◆ **PROBLEM REQUIREMENTS**
Copy exactly the lines of the material below that fall between the line with "html: none ->" and the line with "font-weight: bold ->", both of those lines included; pictures stay out.

==== DATA IN THIS EXERCISE ====

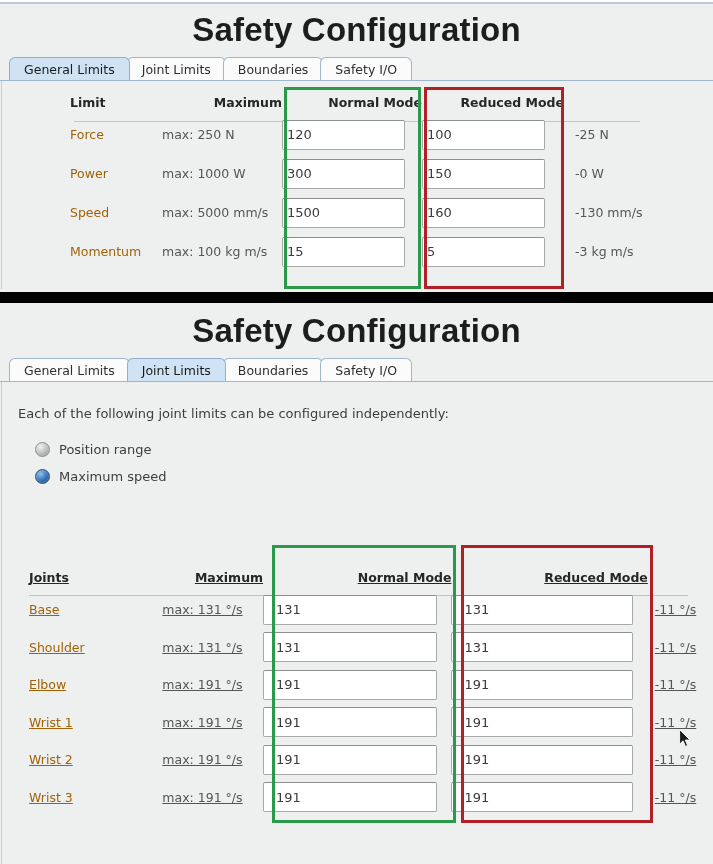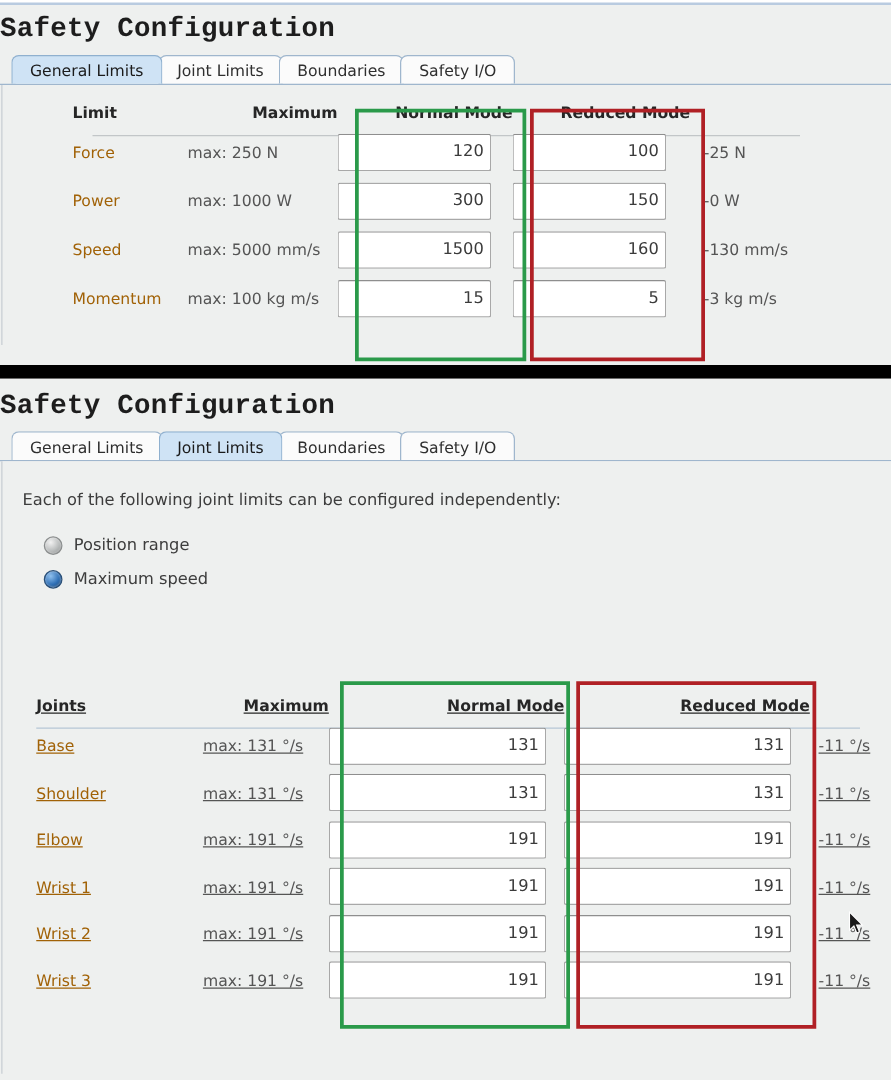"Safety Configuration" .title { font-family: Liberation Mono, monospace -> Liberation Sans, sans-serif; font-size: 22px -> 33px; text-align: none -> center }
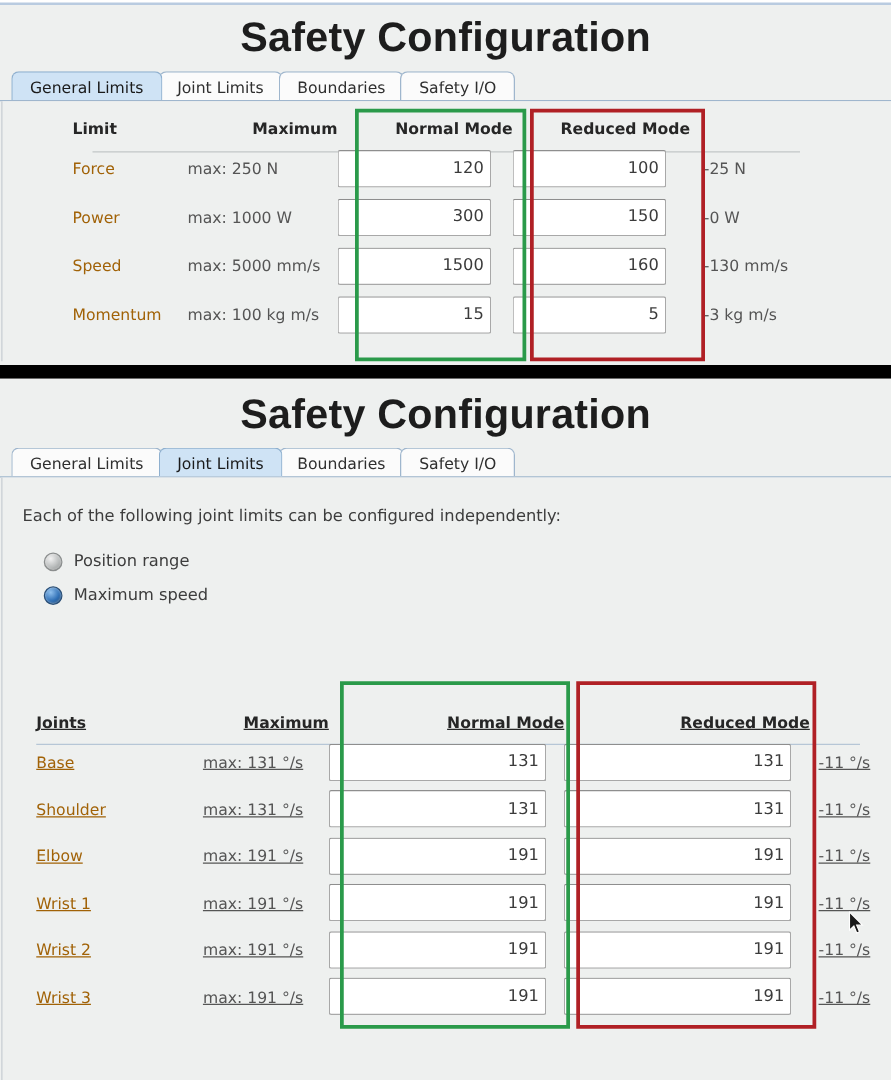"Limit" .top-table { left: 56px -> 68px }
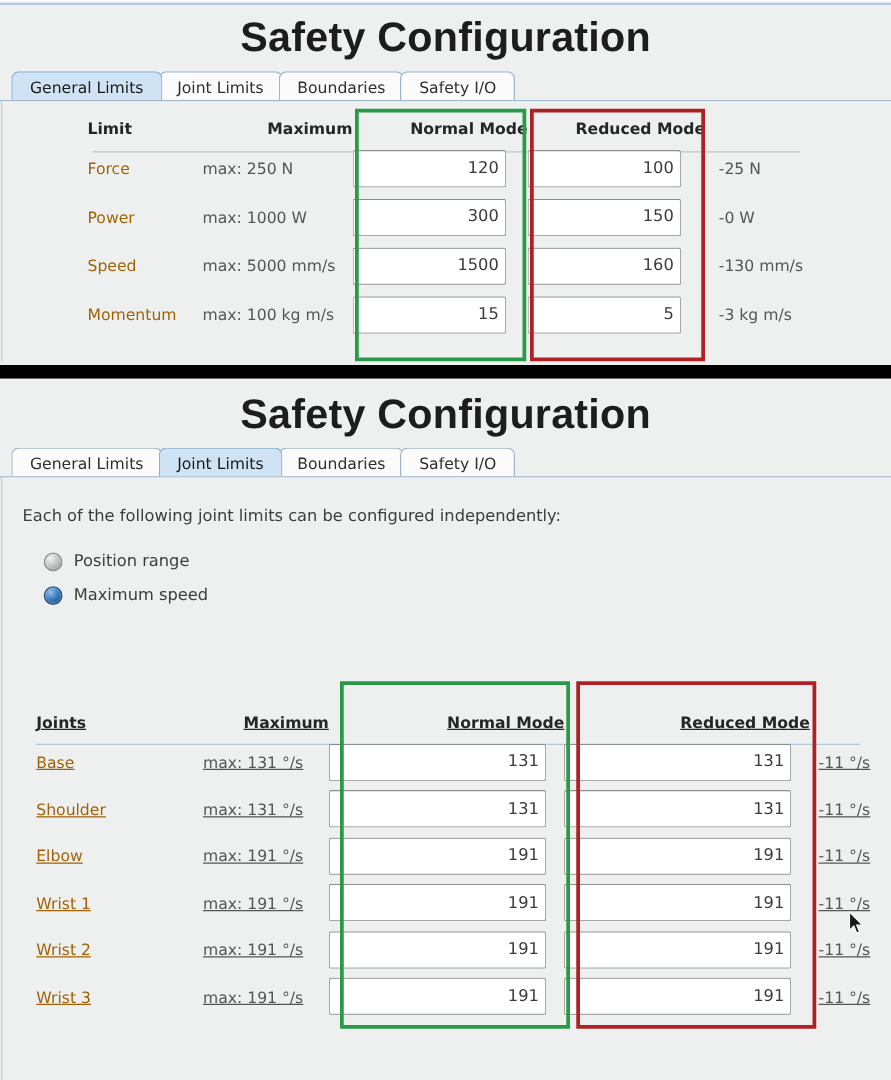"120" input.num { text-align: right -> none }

====
==== DATA IN THIS EXERCISE ====

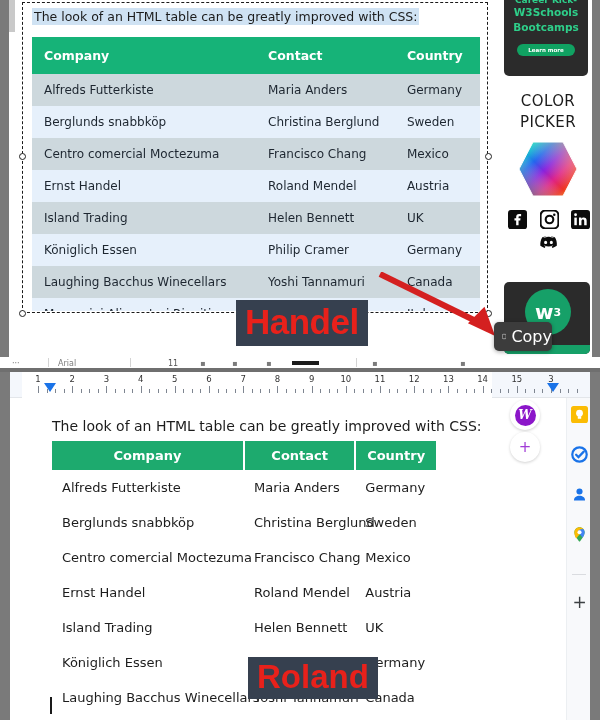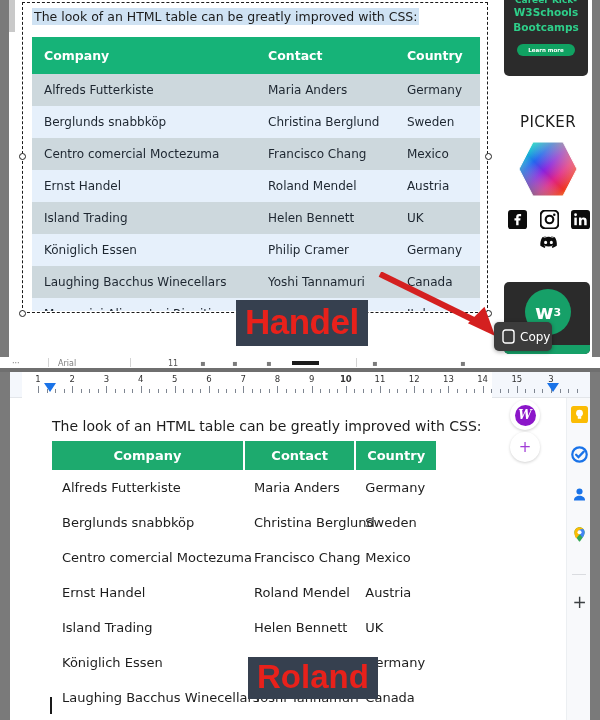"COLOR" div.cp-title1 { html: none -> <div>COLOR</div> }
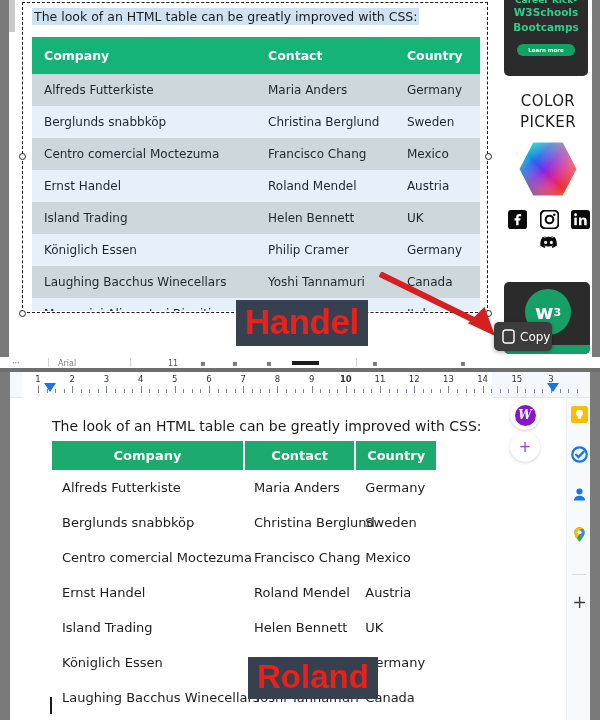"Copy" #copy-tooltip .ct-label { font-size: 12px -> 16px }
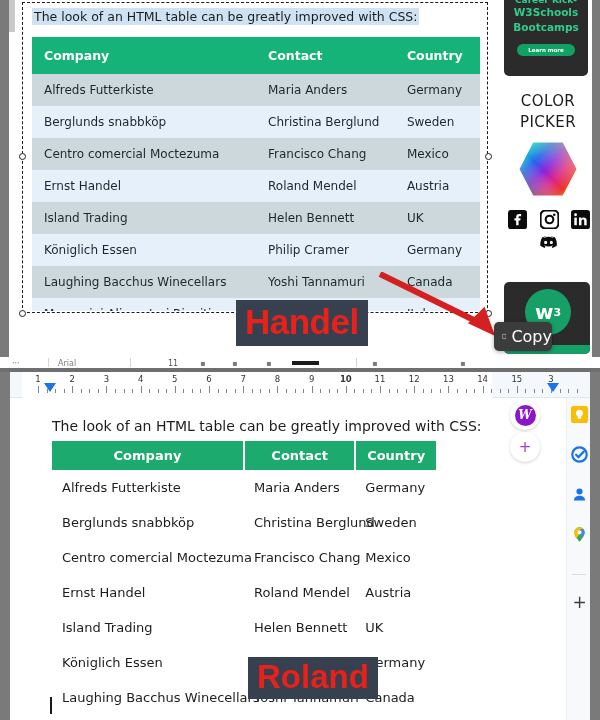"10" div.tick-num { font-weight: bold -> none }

====

◆ **SOLUTION**
"COLOR" div.cp-title1 { html: none -> <div>COLOR</div> }
"Copy" #copy-tooltip .ct-label { font-size: 12px -> 16px }
"10" div.tick-num { font-weight: bold -> none }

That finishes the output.